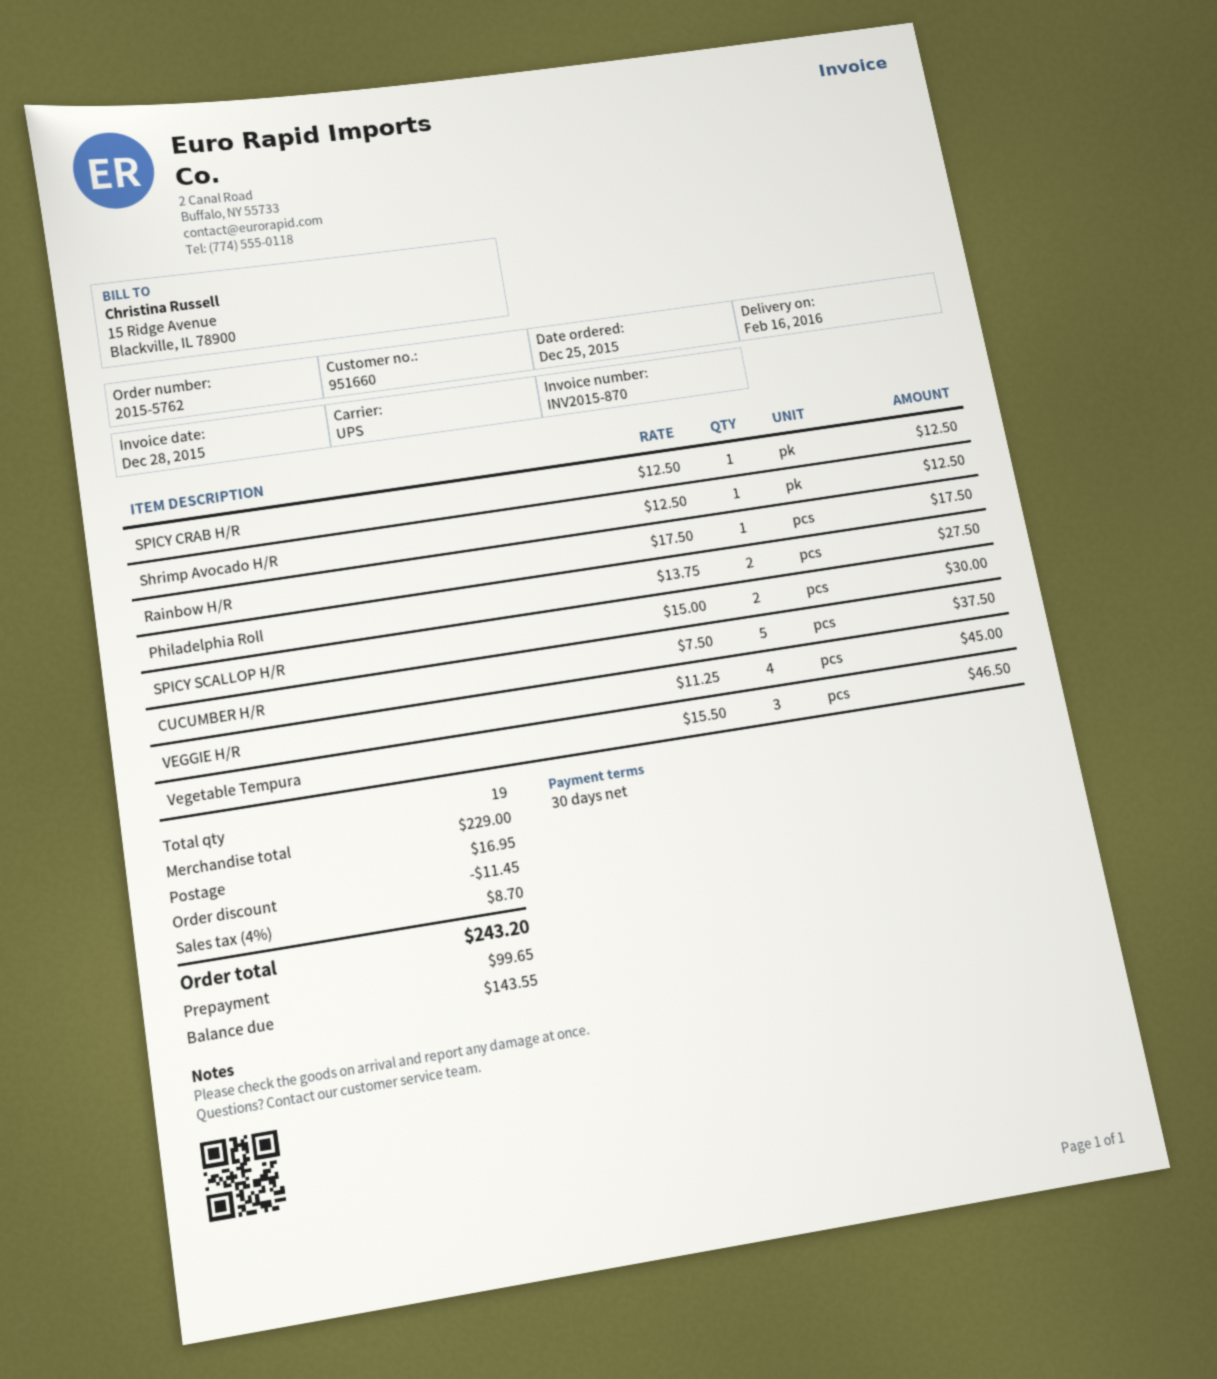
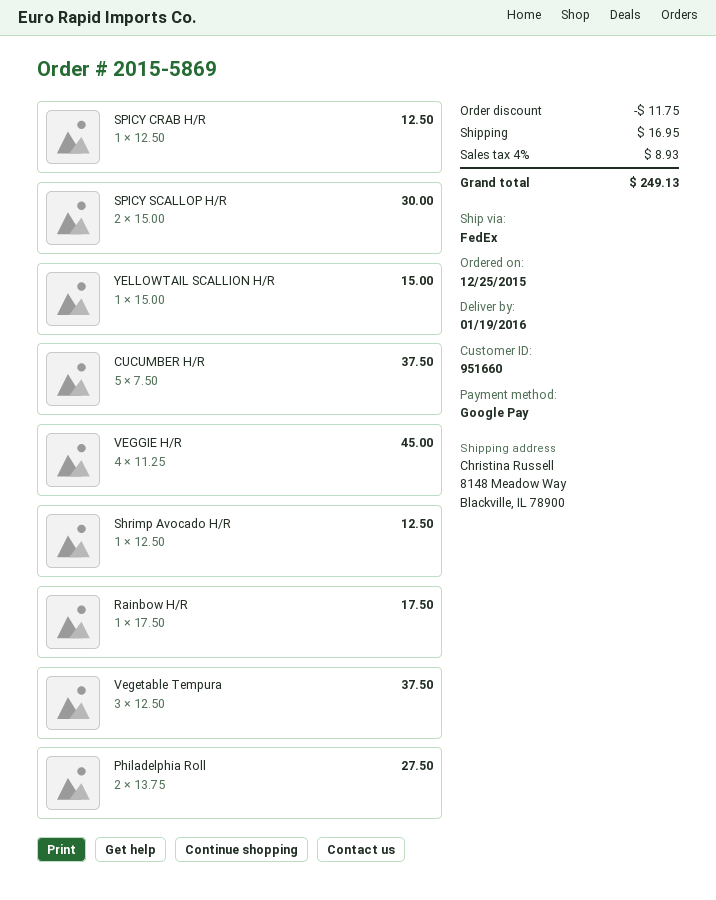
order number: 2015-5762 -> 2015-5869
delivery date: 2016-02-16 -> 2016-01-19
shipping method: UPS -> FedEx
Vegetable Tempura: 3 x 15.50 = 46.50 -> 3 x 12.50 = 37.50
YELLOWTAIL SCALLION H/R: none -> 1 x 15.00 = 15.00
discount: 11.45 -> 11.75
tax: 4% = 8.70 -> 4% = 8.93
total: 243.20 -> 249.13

•••••

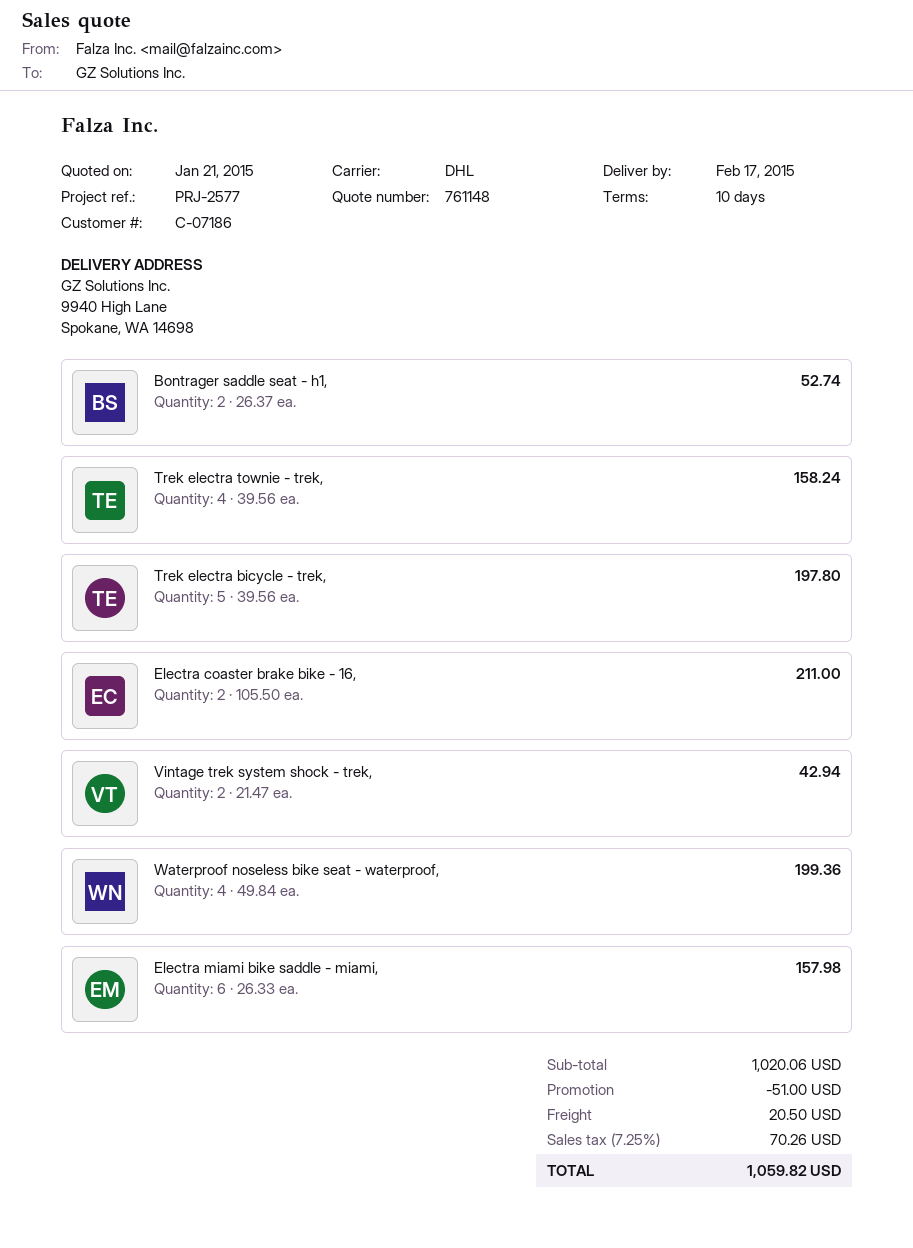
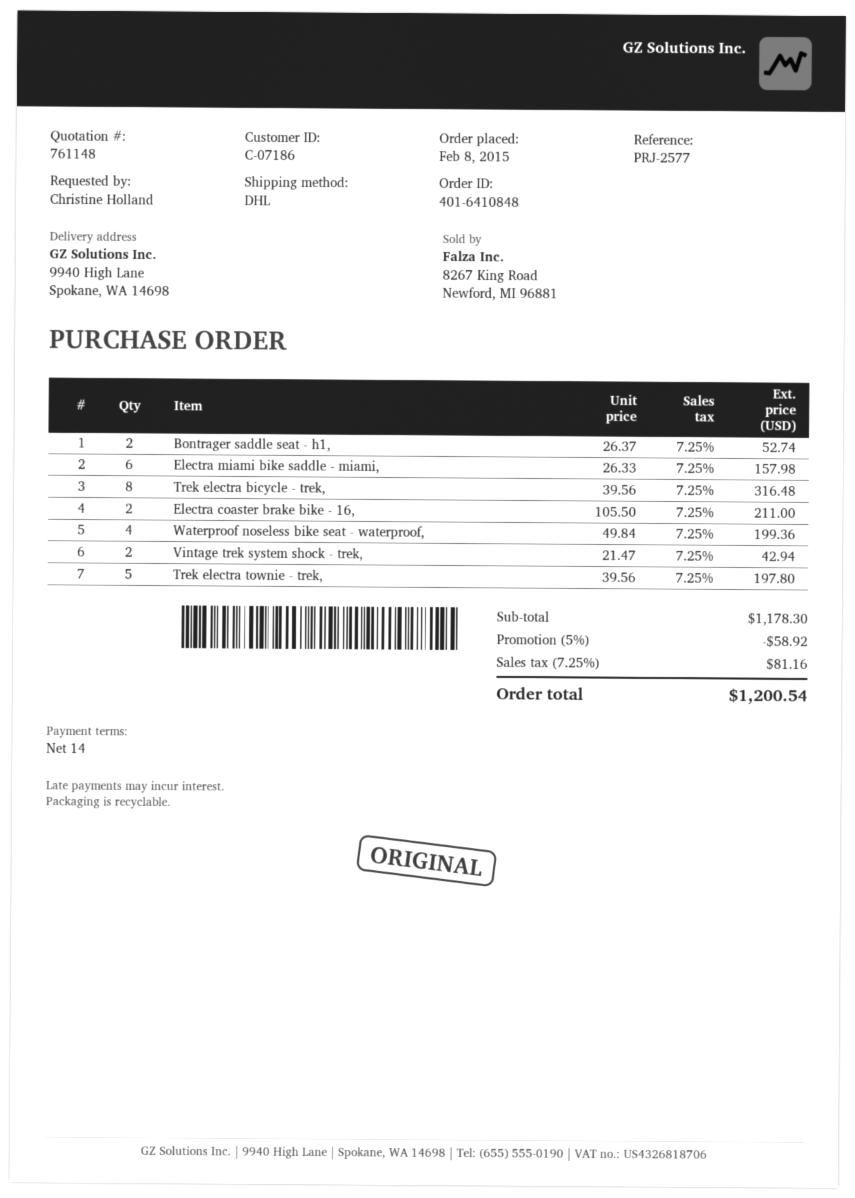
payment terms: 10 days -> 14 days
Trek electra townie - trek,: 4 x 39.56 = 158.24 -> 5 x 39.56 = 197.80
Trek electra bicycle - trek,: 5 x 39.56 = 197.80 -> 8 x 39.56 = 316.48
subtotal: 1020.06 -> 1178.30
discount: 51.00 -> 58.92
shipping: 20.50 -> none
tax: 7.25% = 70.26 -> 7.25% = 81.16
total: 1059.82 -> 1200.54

•••••

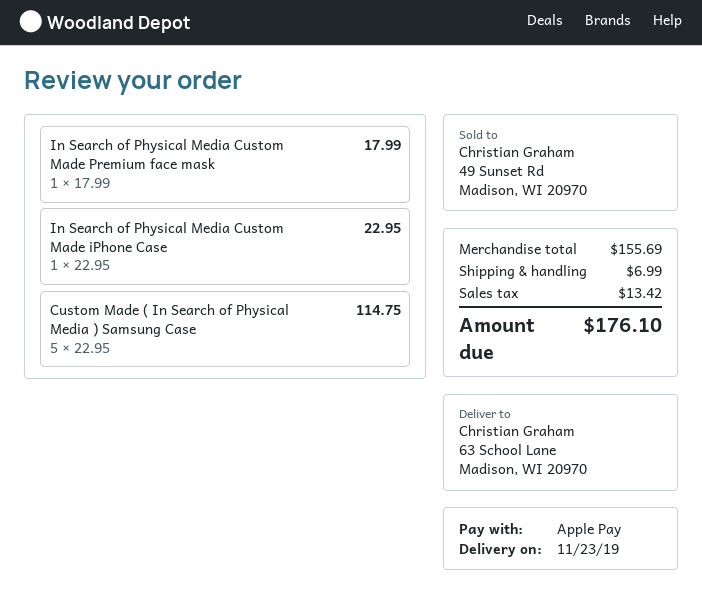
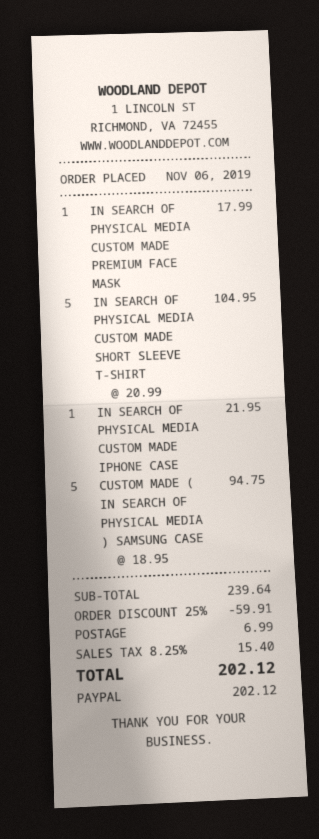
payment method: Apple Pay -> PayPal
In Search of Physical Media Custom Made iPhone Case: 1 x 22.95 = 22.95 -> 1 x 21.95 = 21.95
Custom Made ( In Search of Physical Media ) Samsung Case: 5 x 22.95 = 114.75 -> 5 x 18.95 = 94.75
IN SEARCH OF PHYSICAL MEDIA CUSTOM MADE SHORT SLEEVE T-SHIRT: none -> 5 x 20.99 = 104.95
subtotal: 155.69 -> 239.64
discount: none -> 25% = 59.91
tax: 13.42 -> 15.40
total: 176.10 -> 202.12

•••••

§ What you will do: Taking the line with "order number: 2015-5762 -> 2015-5869" as the first and the line with "total: 243.20 -> 249.13" as the last, retype that stretch of the data above exactly, with no other lines.

§ Problem solution:
order number: 2015-5762 -> 2015-5869
delivery date: 2016-02-16 -> 2016-01-19
shipping method: UPS -> FedEx
Vegetable Tempura: 3 x 15.50 = 46.50 -> 3 x 12.50 = 37.50
YELLOWTAIL SCALLION H/R: none -> 1 x 15.00 = 15.00
discount: 11.45 -> 11.75
tax: 4% = 8.70 -> 4% = 8.93
total: 243.20 -> 249.13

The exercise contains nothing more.